Preparation and Crystallization of Syndiotactic Polystyrene/MMT nanocomposites

• Main Authors: Ying-Ling Chen, 陳盈伶
• Other Authors: Tzong-Ming Wu
• Format: Others
• Language: zh-TW
• Published: 2015
• Online Access: http://ndltd.ncl.edu.tw/handle/42567530936995397859

碩士 === 國立中興大學 === 材料科學與工程學系所 === 103 === Syndiotactic polystyrene (sPS), a crystalline polymer with a high melting point, exhibits four different polymorphic crystalline behavior, namely α, β, γ and δ. The α- and β-form, both containing planar zigzag chains with the all-trans conformation, can be obtained from the melt or glass state of sPS under different thermal crystallization conditions. For the γ and δ forms, the molecular chains have the helical conformation, which is strongly depended on the solution treatment. The sPS/montmorillonite (MMT) nanocomposites prepared by modified MMT were well dispered in sPS. X-ray diffraction data show the montmorillonite are intercalated into the sPS molecular chain with the interlayered spacing of 3.74 nm. TEM micrographs shows the montmorillonite was well distributed in sPS/MMT nanocomposites.
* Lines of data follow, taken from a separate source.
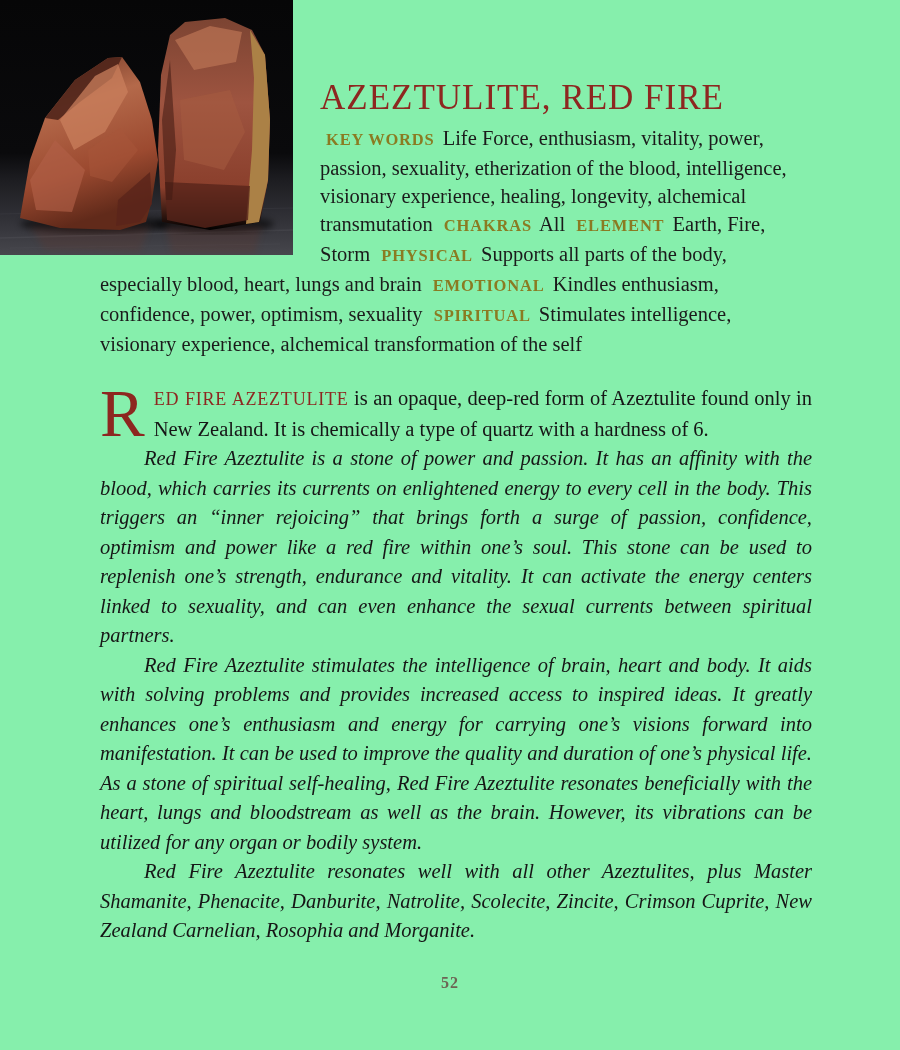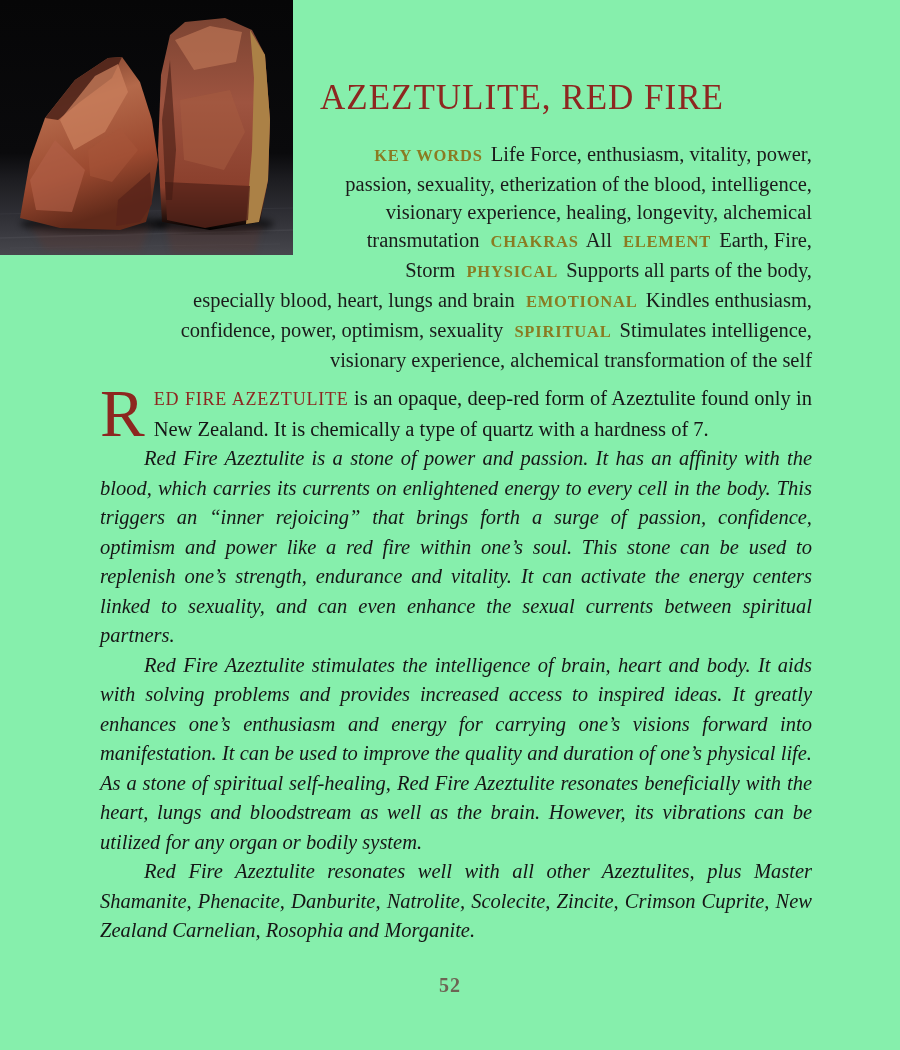"KEY WORDS Life Force, enthusiasm," .props { text-align: right -> left; top: 140px -> 124px }
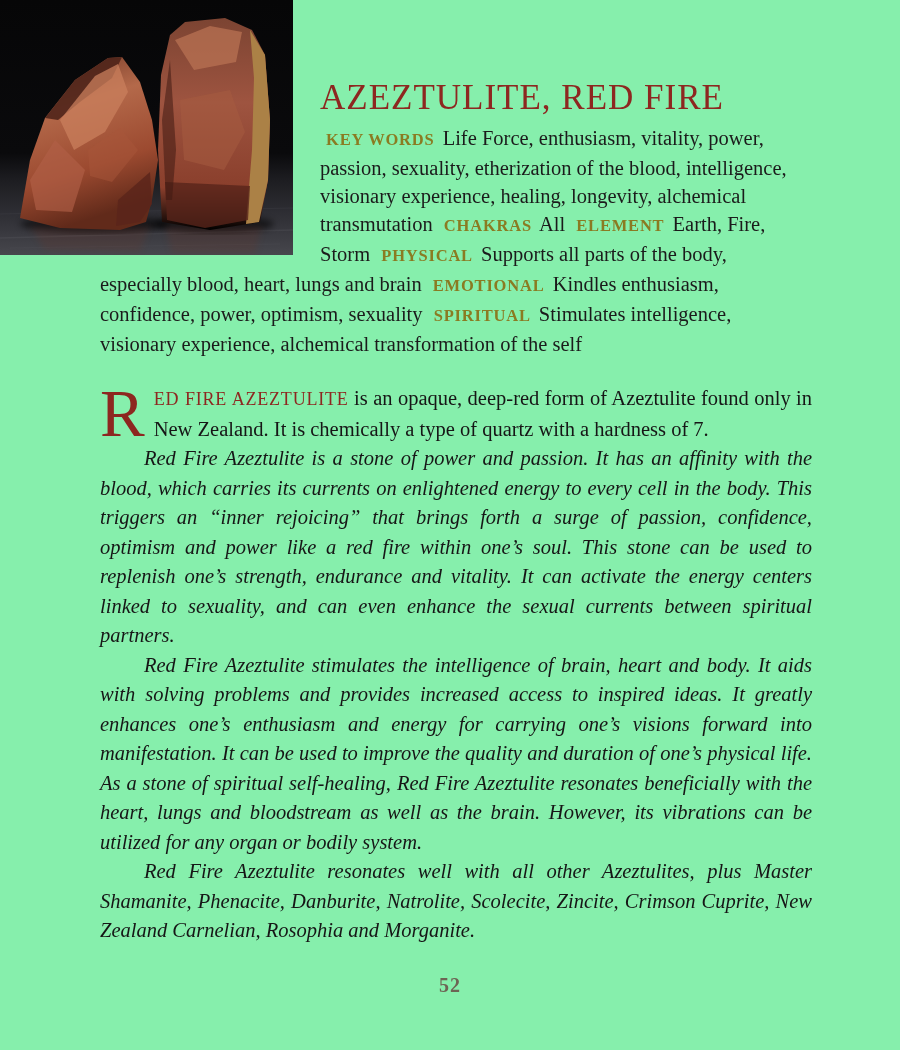"is an opaque, deep-red form" span { text: 7 -> 6 }
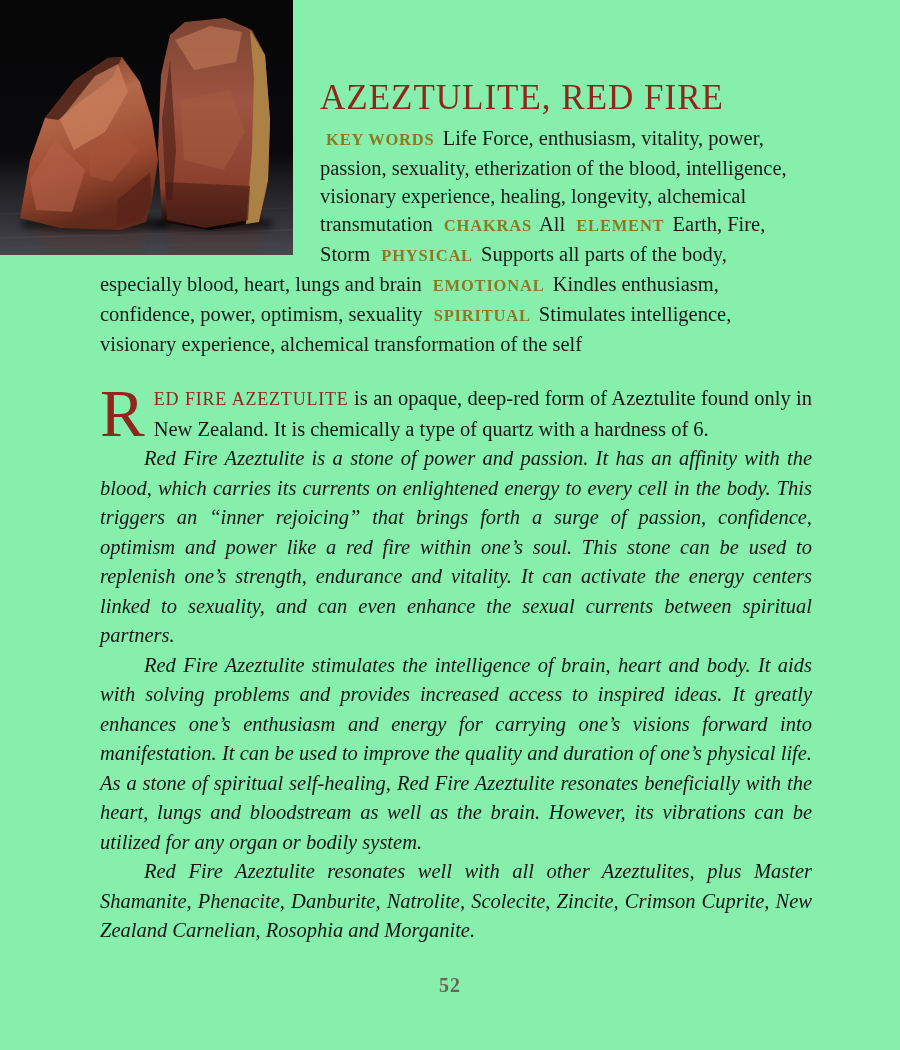"52" .folio { font-size: 20px -> 16px }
XRD analysis operated from room temperature to 250℃, was perfomed to investigate the structural changes in sPS. The δ form can be obtained by supplying 1,2,4-Trichlorobenzene (TCB) in sPS. By heating the δ form above 110℃, it can be transformed to the γ form. This γ form was further transferred into the α form by heat treatment over 190℃. The in-situ FTIR results were also observed a similar transition temperature of crystallization. The results indicate that the addition of more than 2wt% montmorillonite induces α-form at room temperature. With the continuous increase of montmorillonite content, the transformation temperature was reduced from 190℃ to 130℃. TGA results revealed the thermal properties of sPS/MMT composites were improved by increasing content of MMT. DSC scans were used to investigate the nonisothermal crystallization behavior and crystallization kinetics mechanism. The addition of MMT into sPS matrices induces faster crystallization rate. These results of sPS/MMT nanocomposites shows that the addition of MMT caused heterogeneous nucleation. 1 wt% MMT-containing sPS/MMT nanocomposites shows the highest crystallization peak temperature, but the addition of more MMT into sPS matrix causes lower crystallization peak temperature. These results indicate that MMT also cause steric hindrance and reduces the transportation ability of polymer chains during crystallization processes. For nonisothermal crystallization processes, the crystallization parameters k, n and activation energy can be analyzed by using Ozawa equation to understand the influence of the addition of modified MMT into sPS.